In 1992, Gerry moved to Guam to join his mother, the late Cory Partido, who was then an editor at the Pacific Daily News. Gerry worked for the Guam Tribune. In 1997, he worked as a Guam correspondent for the Marianas Variety-CNMI and became a full-time reporter-editor for Marianas Variety-Guam edition in 2003. He was the managing editor of the Guam Daily Post before joining PNC.
Gerry worked quietly, unperturbed by the noise in the newsroom and comforted by a stash of junk food in his desk drawers. He was a congenial man, who hardly got angry and hardly complained. But he minced no words during the rare times he spoke up against shenanigans.

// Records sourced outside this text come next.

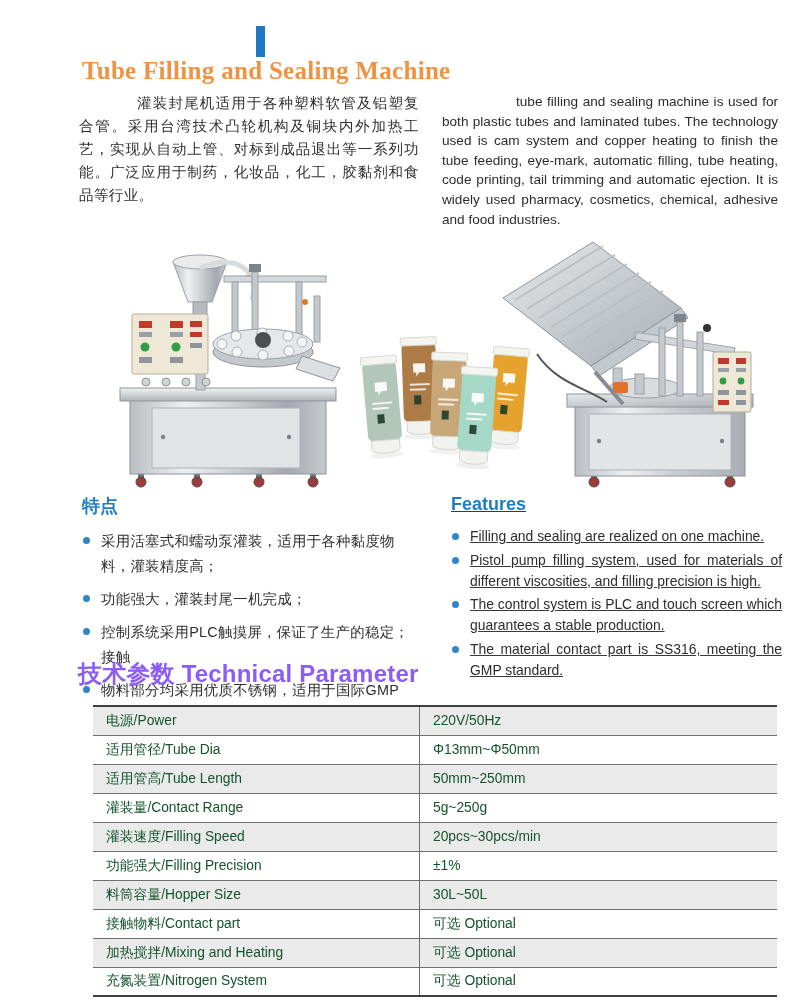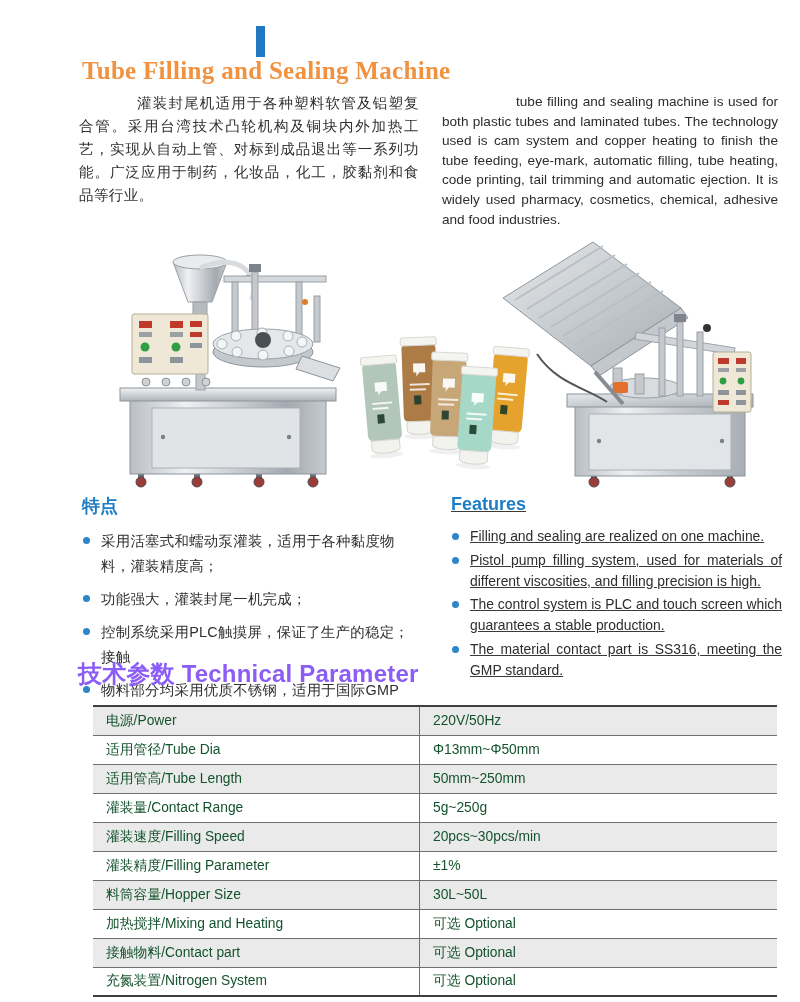--- a/index.html
+++ b/index.html
@@ -319,33 +319,33 @@
           </tr>
         <tr>
             <td class="spec-label">灌装量/Contact Range</td>
             <td class="spec-value">5g~250g</td>
           </tr>
         <tr>
             <td class="spec-label">灌装速度/Filling Speed</td>
             <td class="spec-value">20pcs~30pcs/min</td>
           </tr>
         <tr>
-            <td class="spec-label">灌装精度/Filling Parameter</td>
+            <td class="spec-label">功能强大/Filling Precision</td>
             <td class="spec-value">±1%</td>
           </tr>
         <tr>
             <td class="spec-label">料筒容量/Hopper Size</td>
             <td class="spec-value">30L~50L</td>
           </tr>
         <tr>
+            <td class="spec-label">接触物料/Contact part</td>
+            <td class="spec-value">可选 Optional</td>
+          </tr>
+        <tr>
             <td class="spec-label">加热搅拌/Mixing and Heating</td>
-            <td class="spec-value">可选 Optional</td>
-          </tr>
-        <tr>
-            <td class="spec-label">接触物料/Contact part</td>
             <td class="spec-value">可选 Optional</td>
           </tr>
         <tr>
             <td class="spec-label">充氮装置/Nitrogen System</td>
             <td class="spec-value">可选 Optional</td>
           </tr>
       </tbody>
     </table>
   </section>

Gerry was a free spirit with a Jack Kerouac sensibility. He was never attached to materialism. He was the kindest of souls who lived a life of substance, anchored on the printed word, music and the arts.
He wrote the weekly column “Island Stir” for Marianas Variety/Guam Daily Post, which examined local politics with a distinct voice, clarity and objectivity. His sharp mind and literary wealth would turn the most vapid subject into a provocative piece that would compel one to think.
Sadly, he wrote -30- too soon. But he had a life well-lived, a good story well-told on the road.
Now, go gentle into that good night, Gerry.